- Dataset records -
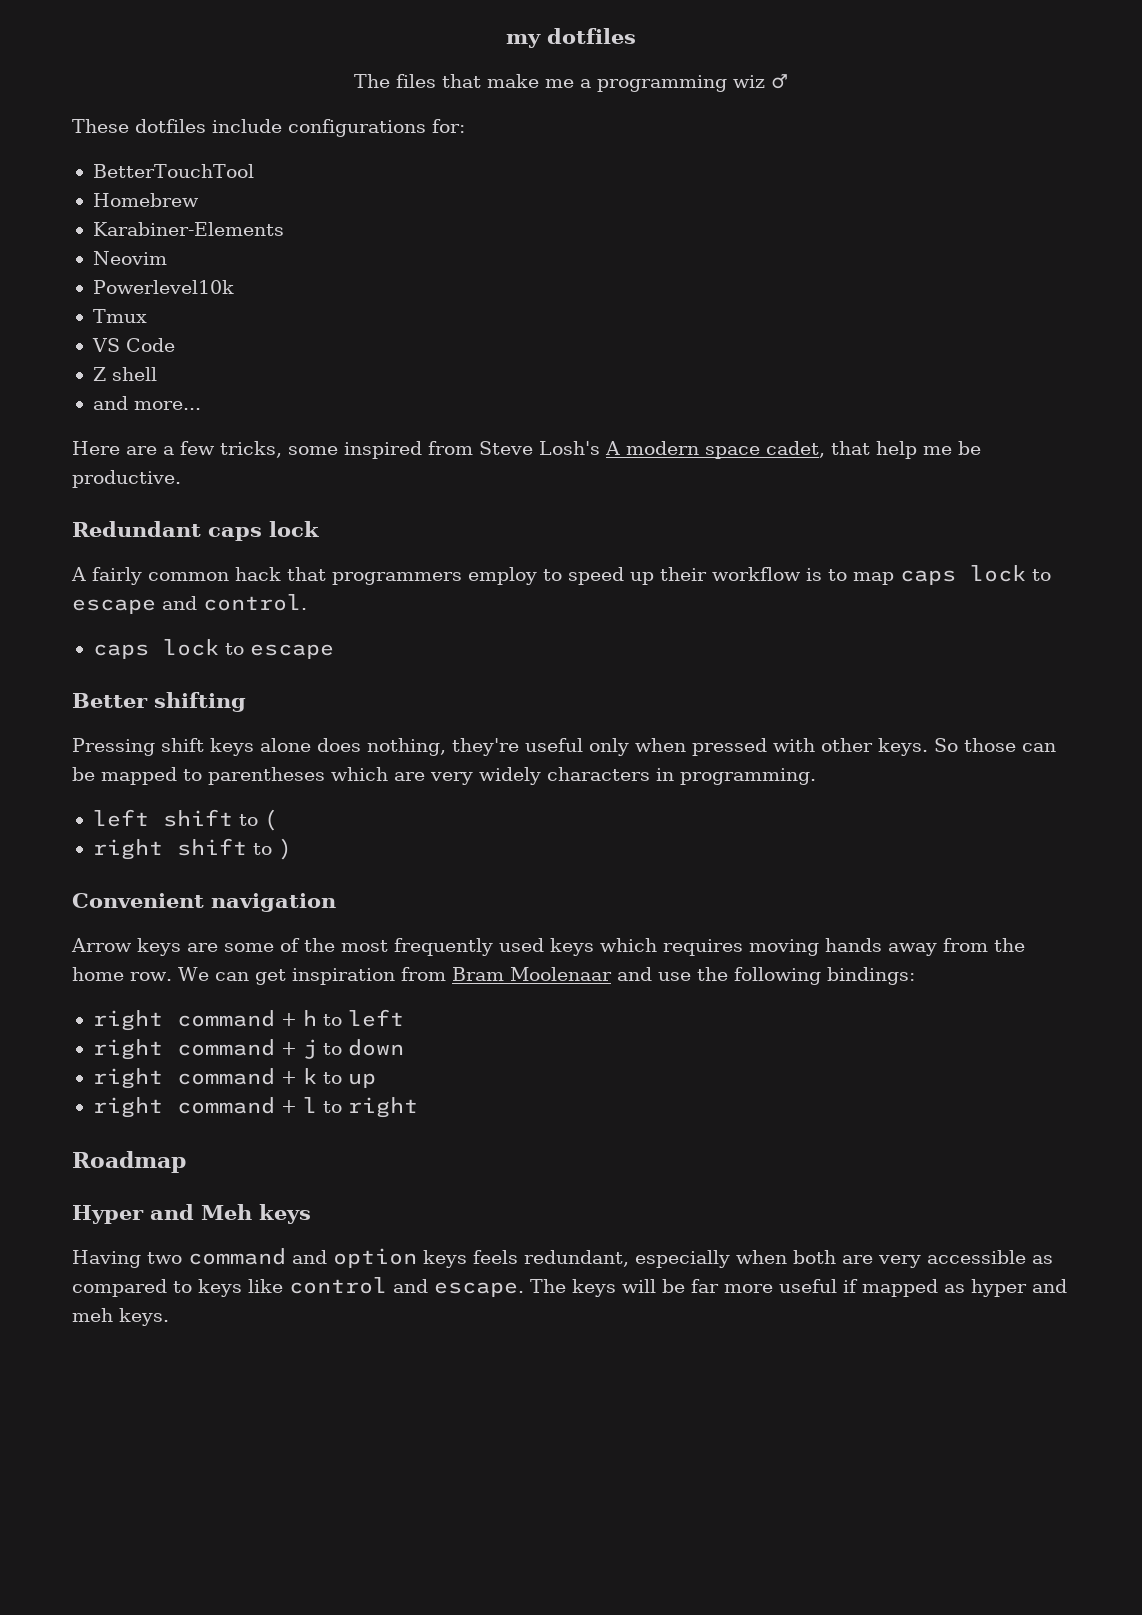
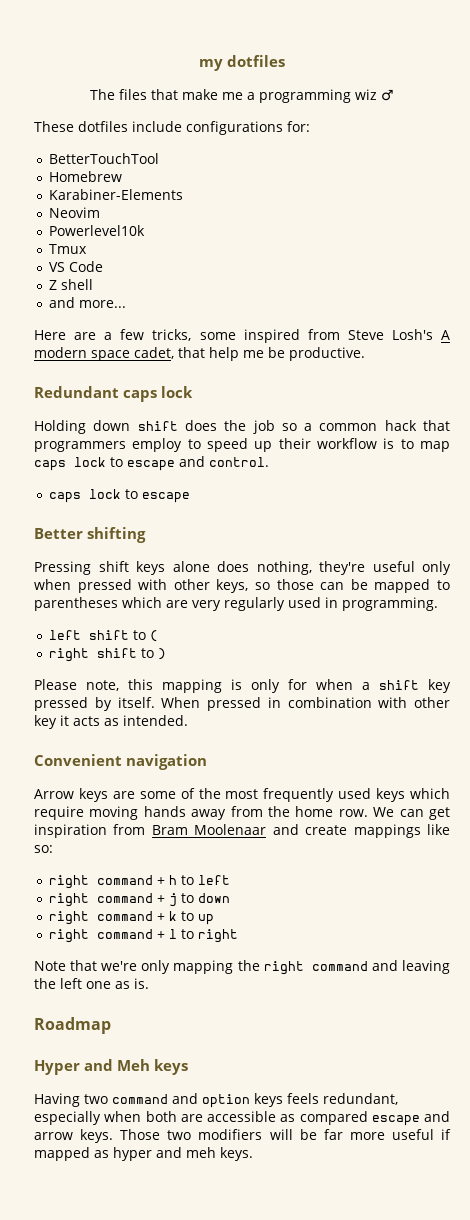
[71,567,142,585] A fairly -> [34,420,313,434] Holding down shift does the job so a
[878,738,958,756] keys. So -> [216,579,270,593] keys, so
[479,767,650,785] widely characters -> [224,597,321,611] regularly used
(292, 849) none -> [34,679,451,693] [34,697,450,711] [34,715,188,729] // Please note, this mapping is only for when a shift key pressed by itself. When pressed in combination with other key it acts as intended.
[663,939,743,956] requires -> [34,806,84,820] require
[657,967,915,985] use the following bindings: -> [305,824,450,838] [34,845,53,853] create mappings like so:
(418, 1107) none -> [34,960,451,975] [34,978,149,989] // Note that we're only mapping the right command and leaving the left one as is.
[878,1255,921,1268] very -> (203, 1118) none
[173,1277,616,1297] to keys like control and escape. The keys -> [371,1111,450,1126] [34,1129,263,1143] escape and arrow keys. Those two modifiers

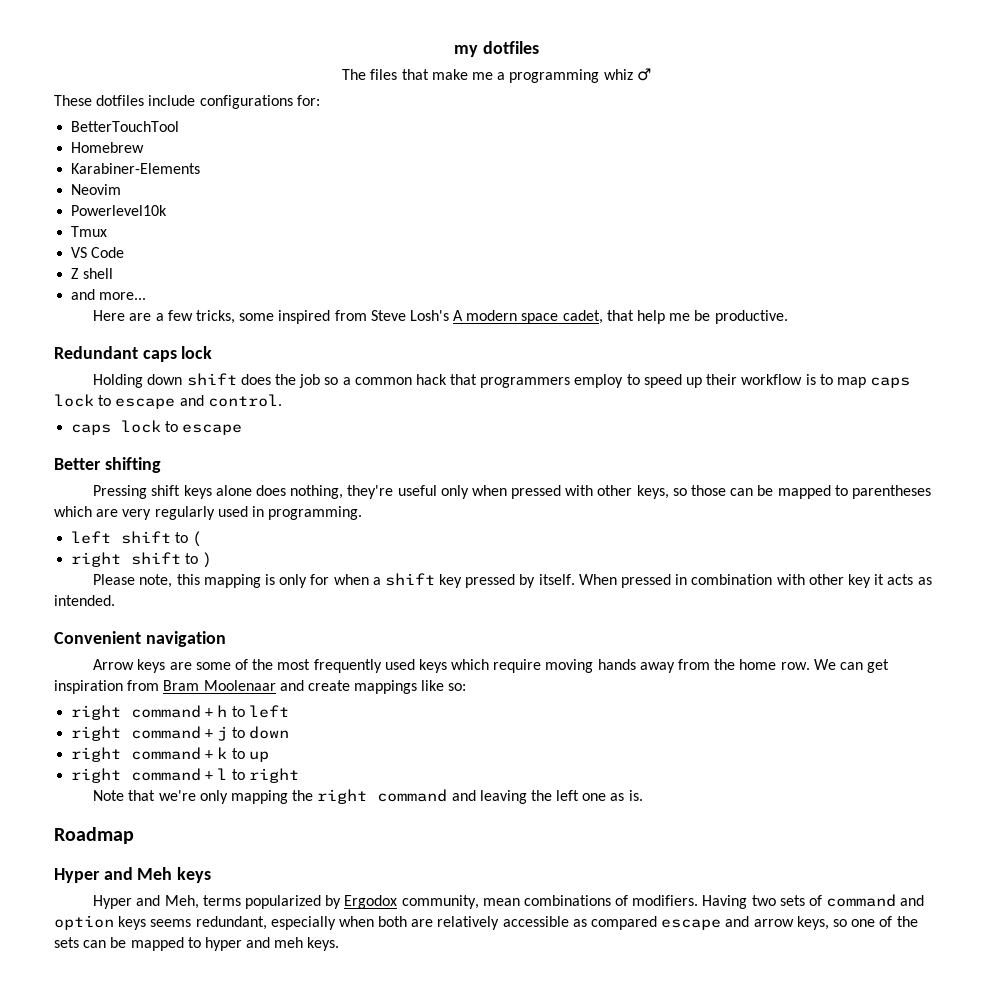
[355,89,377,100] wiz -> [603,69,633,80] whiz
[34,1093,108,1107] Having two -> [93,895,823,909] Hyper and Meh, terms popularized by Ergodox community, mean combinations of modifiers. Having two sets of
[287,1093,319,1104] feels -> [150,919,192,927] seems
(203, 1118) none -> [437,916,500,930] relatively
[80,1129,452,1143] [34,1147,109,1161] keys. Those two modifiers will be far more useful if mapped as -> [796,916,918,930] [54,937,201,951] keys, so one of the sets can be mapped to

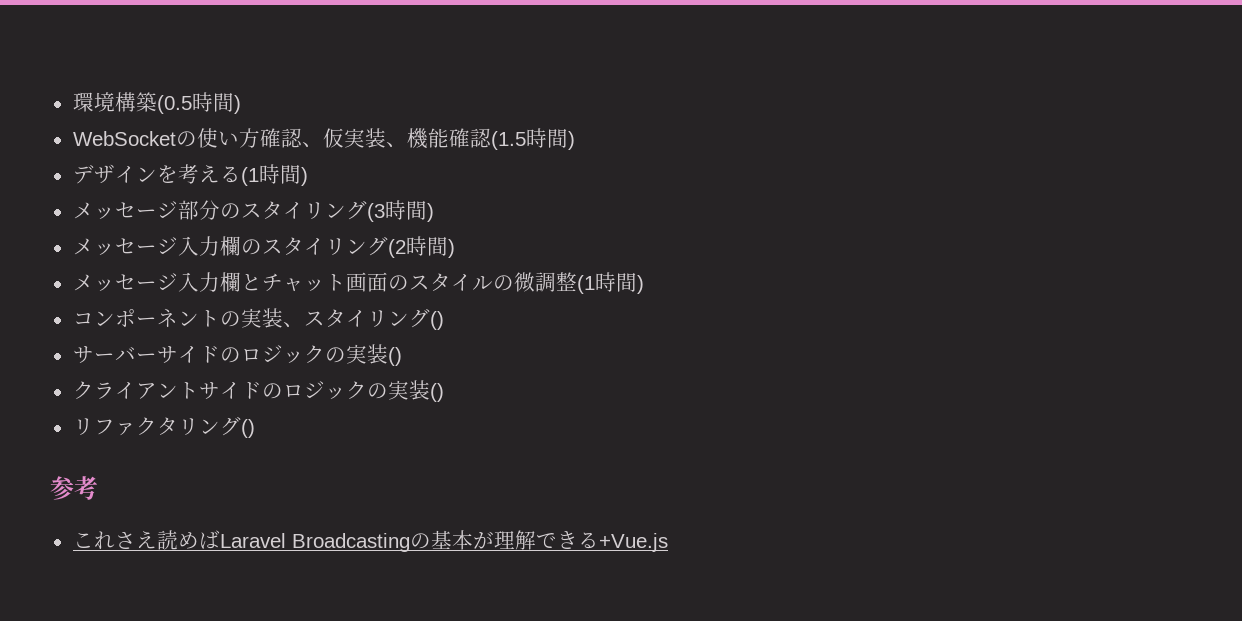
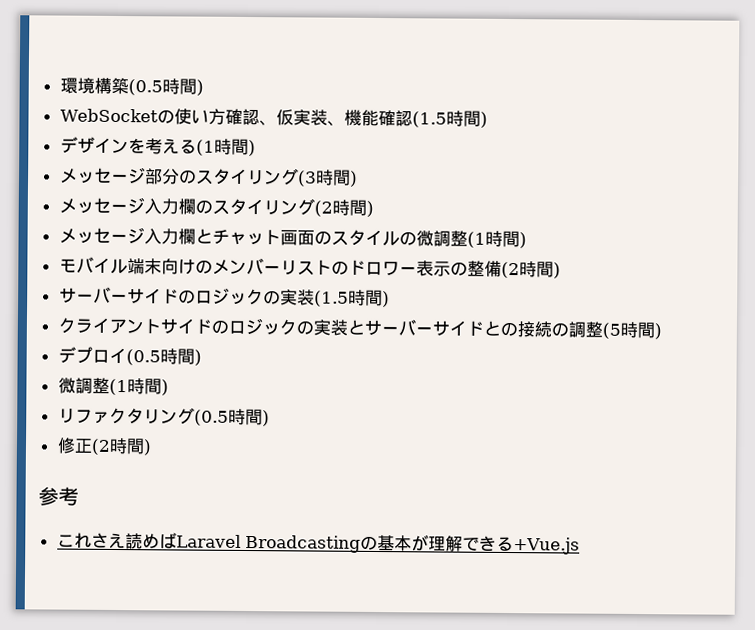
[72,308,444,330] コンポーネントの実装、スタイリング() -> [58,256,561,279] モバイル端末向けのメンバーリストのドロワー表示の整備(2時間)
[387,347,402,366] () -> [313,289,390,308] (1.5時間)
[429,383,444,402] [72,416,255,438] () // リファクタリング() -> [346,319,662,340] [57,346,202,366] [57,377,169,396] [57,407,270,427] [56,437,152,456] とサーバーサイドとの接続の調整(5時間) // デプロイ(0.5時間) // 微調整(1時間) // リファクタリング(0.5時間) // 修正(2時間)

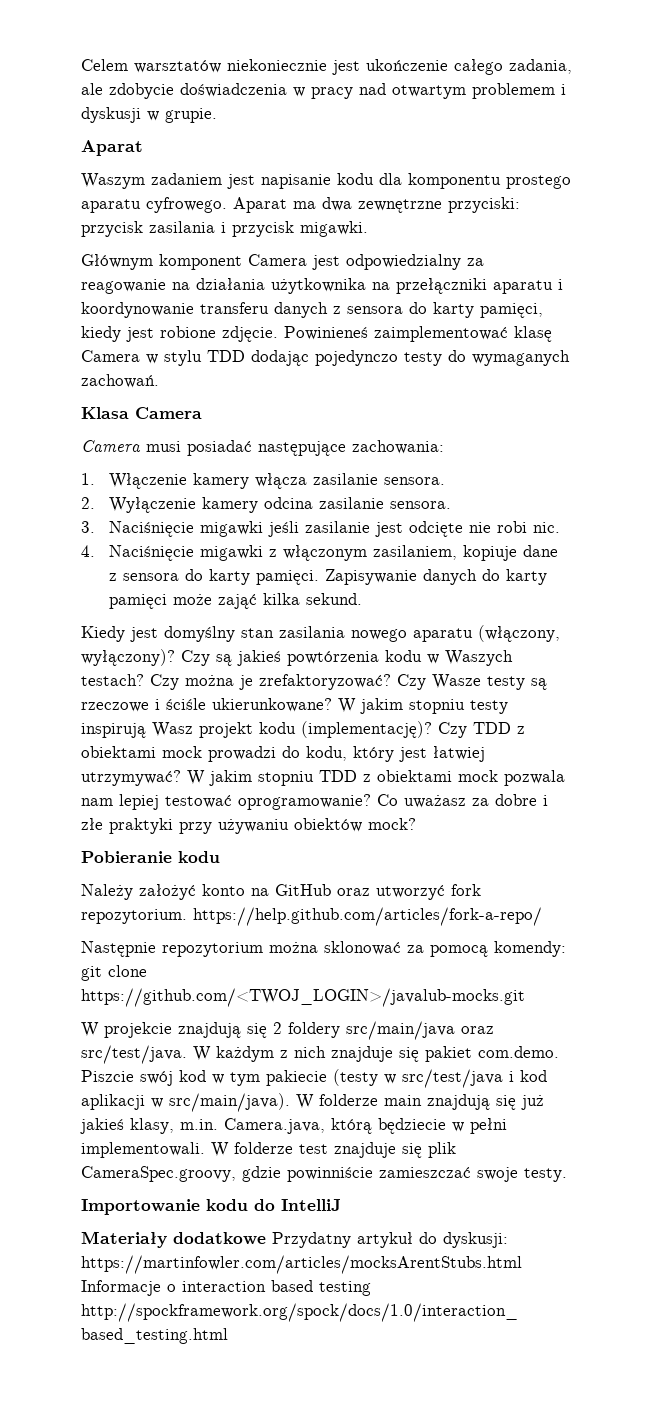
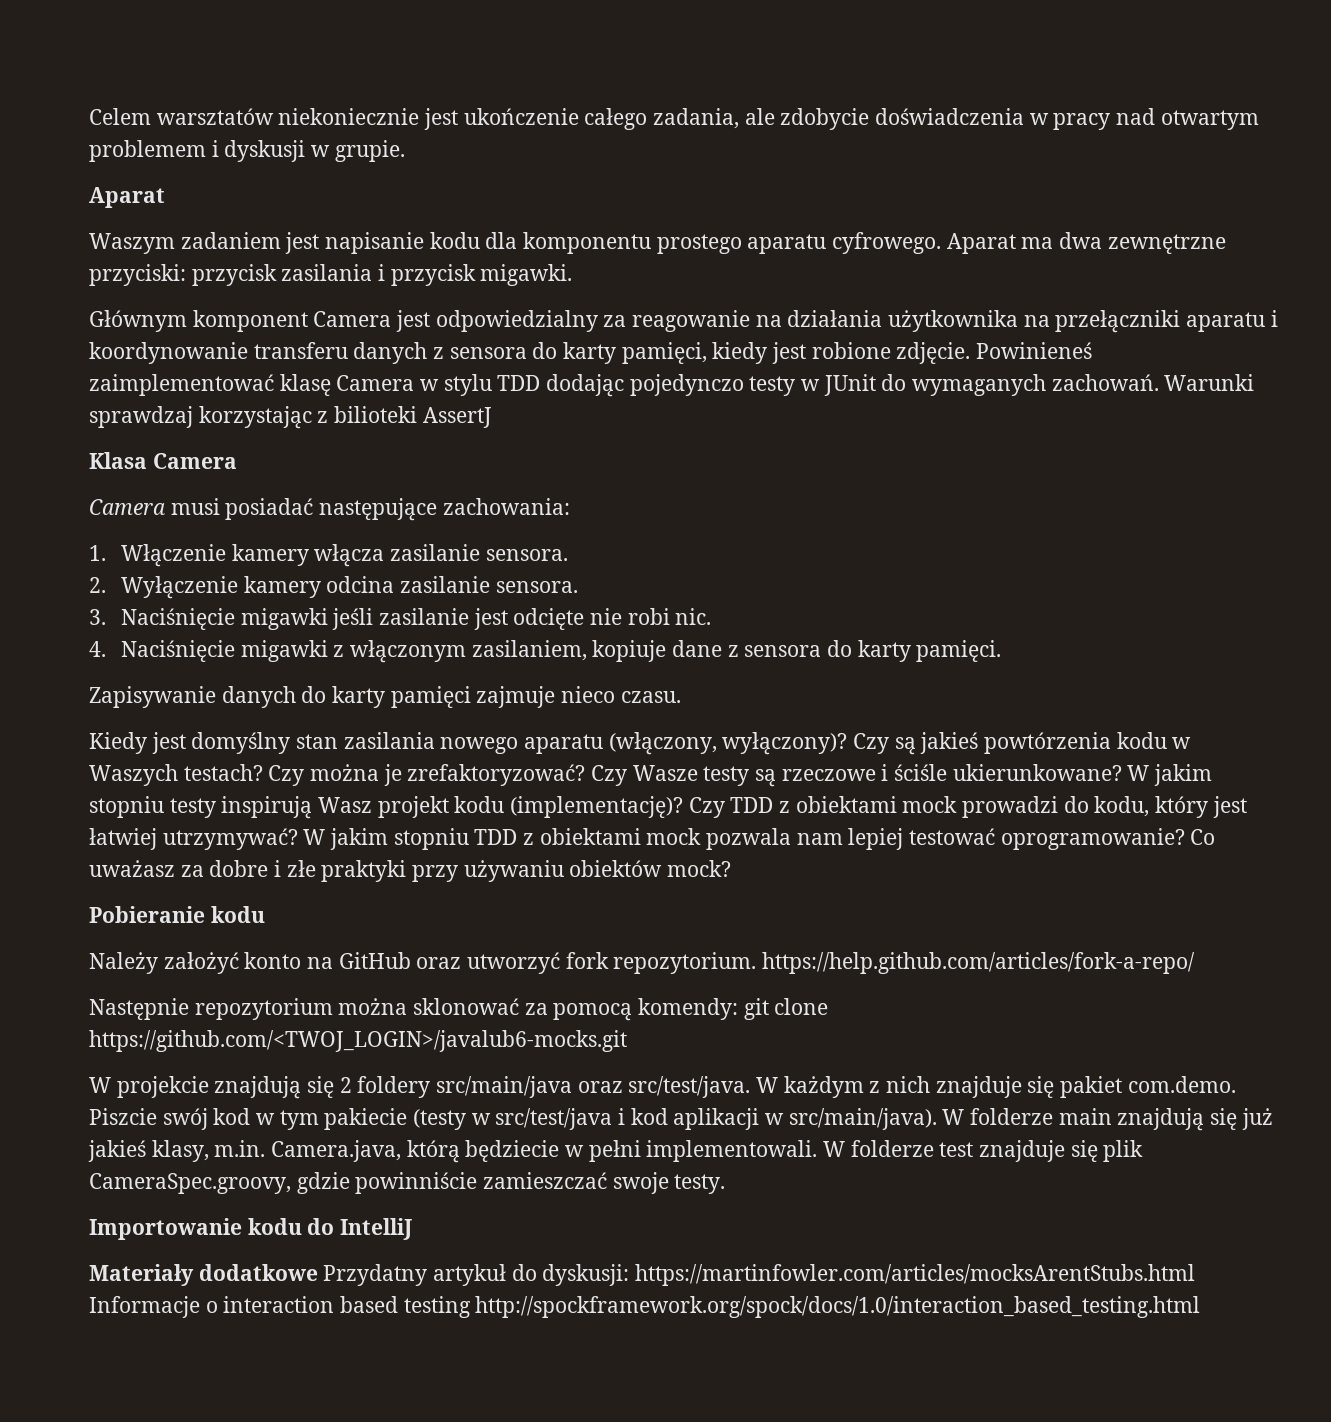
(442, 359) none -> [801,374,876,396] w JUnit
(159, 381) none -> [1164,374,1255,391] [89,406,492,429] Warunki sprawdzaj korzystając z bilioteki AssertJ
(320, 577) none -> (1002, 651) //
[173,593,363,609] może zająć kilka sekund. -> [476,686,681,708] zajmuje nieco czasu.
[81,988,525,1007] https://github.com/<TWOJ_LOGIN>/javalub-mocks.git -> [89,1030,627,1052] https://github.com/<TWOJ_LOGIN>/javalub6-mocks.git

- To do -
Where a line of the entries contains "shift", report that line.

- Task response -
[71,567,142,585] A fairly -> [34,420,313,434] Holding down shift does the job so a
(292, 849) none -> [34,679,451,693] [34,697,450,711] [34,715,188,729] // Please note, this mapping is only for when a shift key pressed by itself. When pressed in combination with other key it acts as intended.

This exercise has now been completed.